Odysseia'da Aeolus ile ilgili olaylar kartopu etkisi yarattı Bu yazı boyunca da fark ettiğimiz gibi, Aeolus ile karşılaşma, mükemmel görünen kral Odysseus'a başka bir hatalı boyut da kazandırır. Sonunda, rüzgâr tanrısının başlangıçta düşündüğümüzden daha farklı bir mitolojik öneme sahip olduğunu öğrendik.

John Campbell

John Campbell, klasik edebiyat konusundaki derin takdiri ve kapsamlı bilgisi ile tanınan, başarılı bir yazar ve edebiyat meraklısıdır. Yazılı sözlere olan tutkusu ve antik Yunanistan ve Roma'nın eserlerine özel bir hayranlığı olan John, yıllarını Klasik Trajedi, lirik şiir, yeni komedi, hiciv ve epik şiiri incelemeye ve keşfetmeye adadı.Prestijli bir üniversiteden İngiliz Edebiyatı bölümünden onur derecesiyle mezun olan John'un akademik geçmişi, bu zamansız edebi eserleri eleştirel bir şekilde analiz etmesi ve yorumlaması için ona güçlü bir temel sağlar. Aristoteles'in Poetika'sındaki nüansları, Sappho'nun lirik ifadelerini, Aristophanes'in keskin zekasını, Juvenal'ın hicivli derin düşüncelerini ve Homer ile Virgil'in kapsamlı anlatılarını derinlemesine inceleme yeteneği gerçekten olağanüstü.John'un blogu, bu klasik şaheserler hakkındaki içgörülerini, gözlemlerini ve yorumlarını paylaşması için olağanüstü bir platform görevi görüyor. Konuları, karakterleri, sembolleri ve tarihsel bağlamı titiz bir şekilde analiz ederek, eski edebiyat devlerinin eserlerine hayat veriyor ve onları her türden geçmişe ve ilgi alanına sahip okuyucunun erişimine sunuyor.Büyüleyici yazı stili, okuyucularının hem zihinlerini hem de kalplerini meşgul ederek onları klasik edebiyatın büyülü dünyasına çekiyor.
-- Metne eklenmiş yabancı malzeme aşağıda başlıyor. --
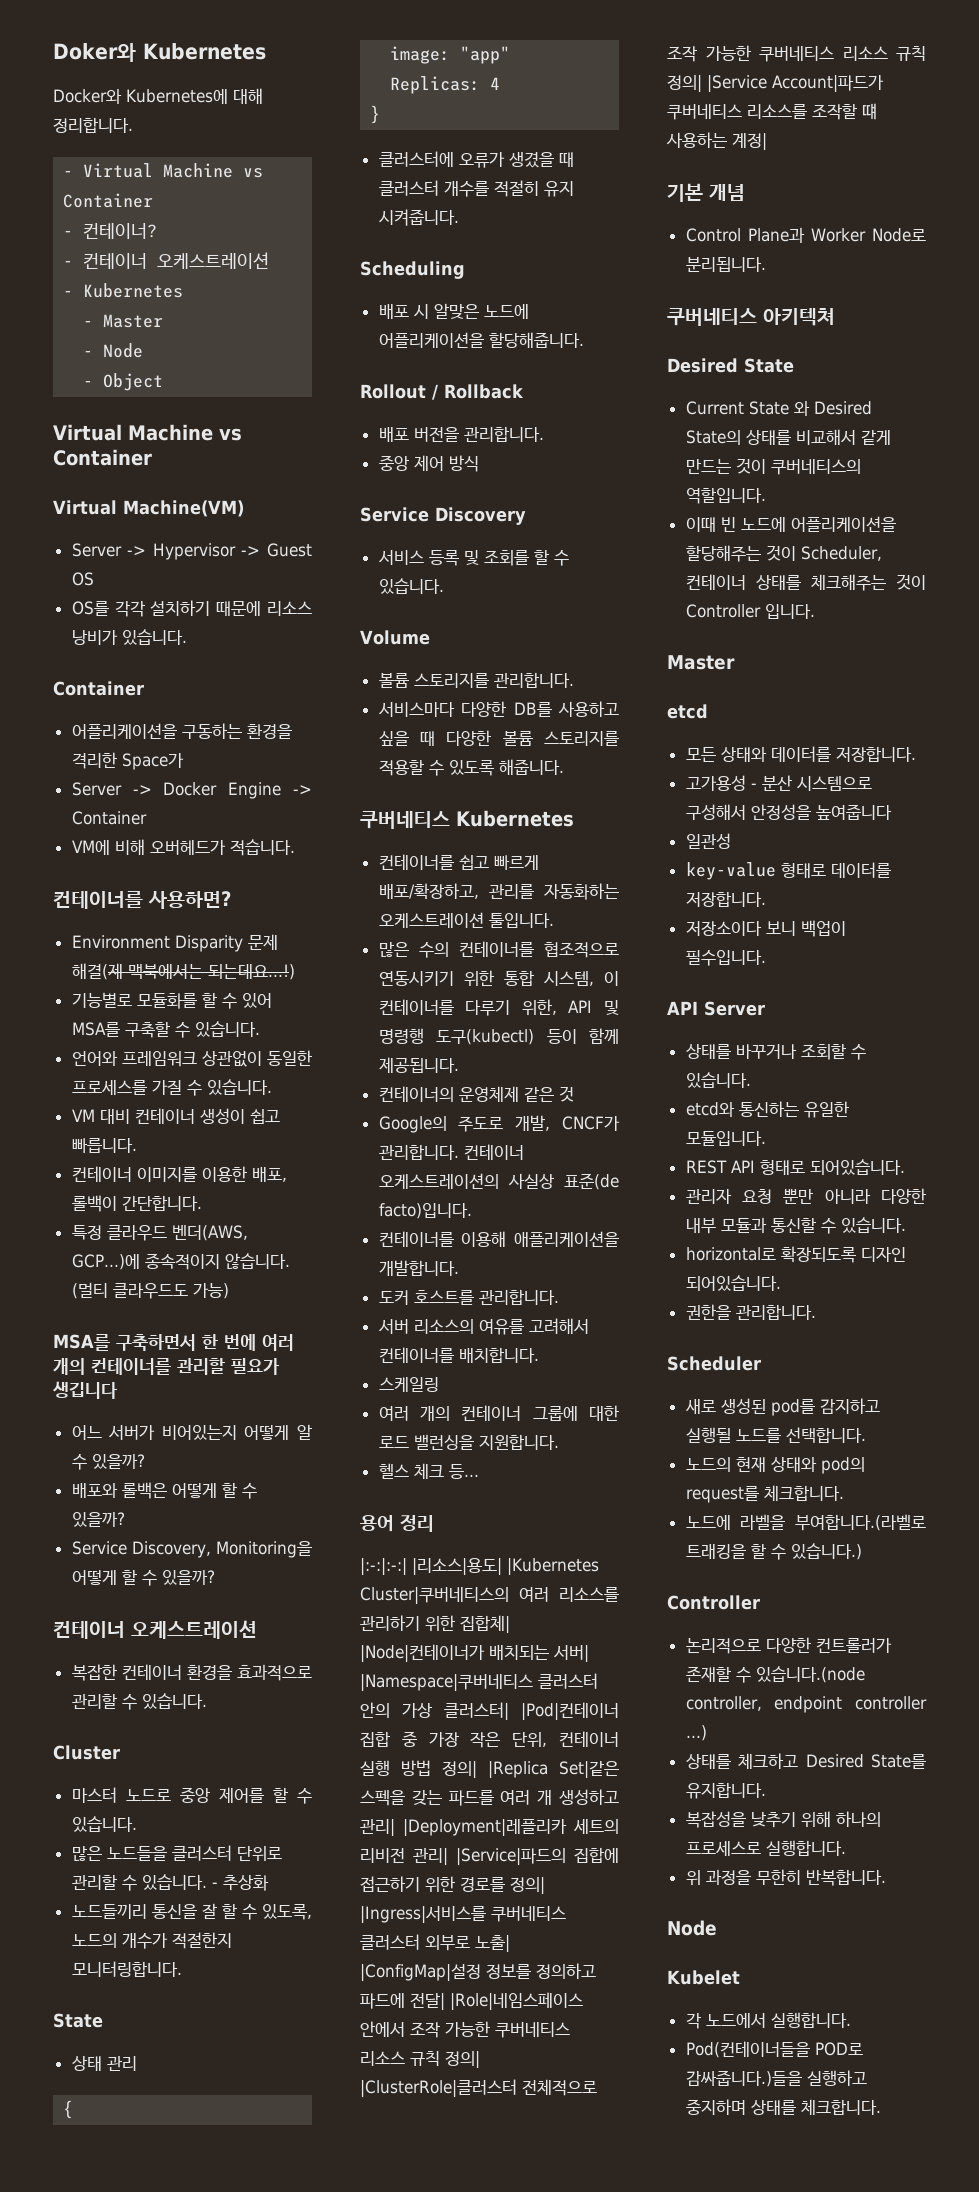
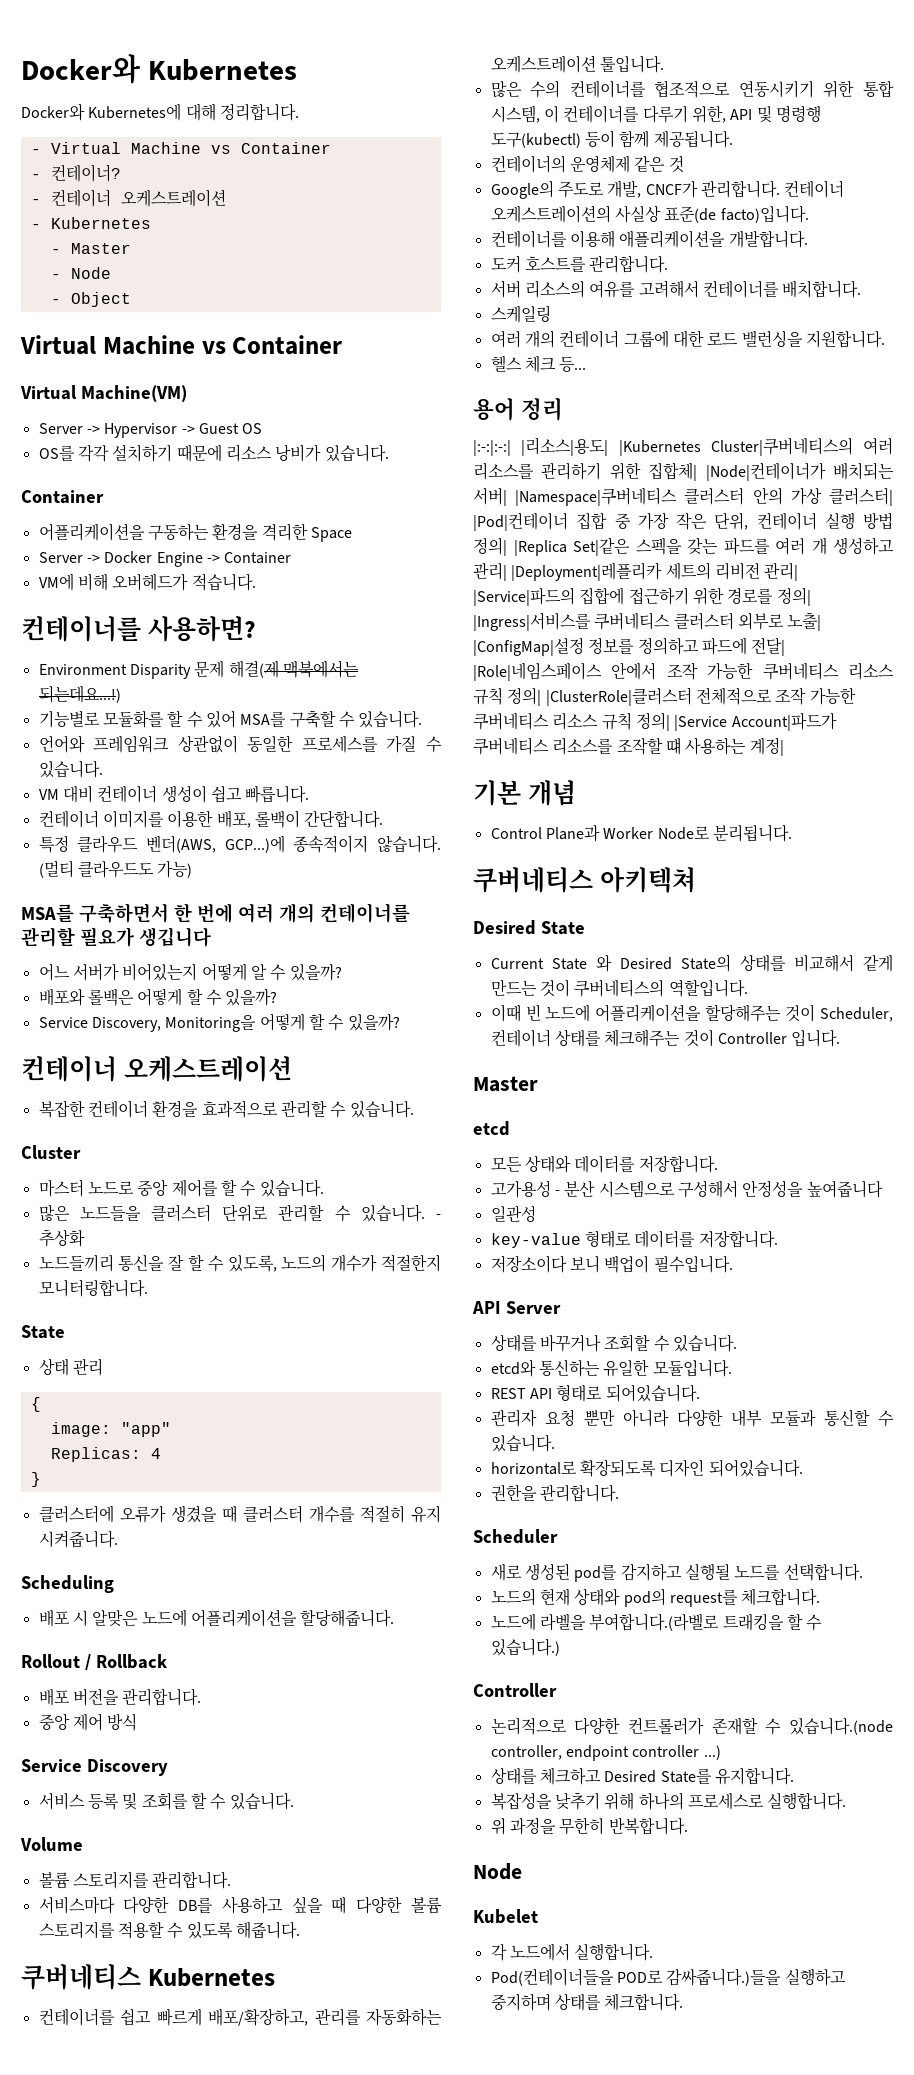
- Doker와 Kubernetes
+ Docker와 Kubernetes
- 어플리케이션을 구동하는 환경을 격리한 Space가
+ 어플리케이션을 구동하는 환경을 격리한 Space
John, her blog gönderisinde, derin bir anlayışla akademik anlayışını ustaca bir araya getiriyor.Bu metinlerle kişisel bağlantı, onları ilişkilendirilebilir ve çağdaş dünyayla alakalı hale getirir.Alanında bir otorite olarak tanınan John, birçok prestijli edebiyat dergisi ve yayınına makaleler ve denemelerle katkıda bulunmuştur. Klasik edebiyat alanındaki uzmanlığı, onu çeşitli akademik konferanslar ve edebi etkinliklerde aranan bir konuşmacı haline getirdi.Belagatlı anlatımı ve ateşli coşkusuyla John Campbell, klasik edebiyatın zamansız güzelliğini ve derin önemini yeniden canlandırmaya ve kutlamaya kararlı. İster kendini işine adamış bir akademisyen olun, ister sadece Oedipus dünyasını, Sappho'nun aşk şiirlerini, Menander'in esprili oyunlarını veya Aşil'in kahramanlık hikayelerini keşfetmeye çalışan meraklı bir okuyucu olun, John'un blogu eğitecek, ilham verecek ve ateşleyecek paha biçilmez bir kaynak olmayı vaat ediyor. klasikler için ömür boyu sürecek bir aşk.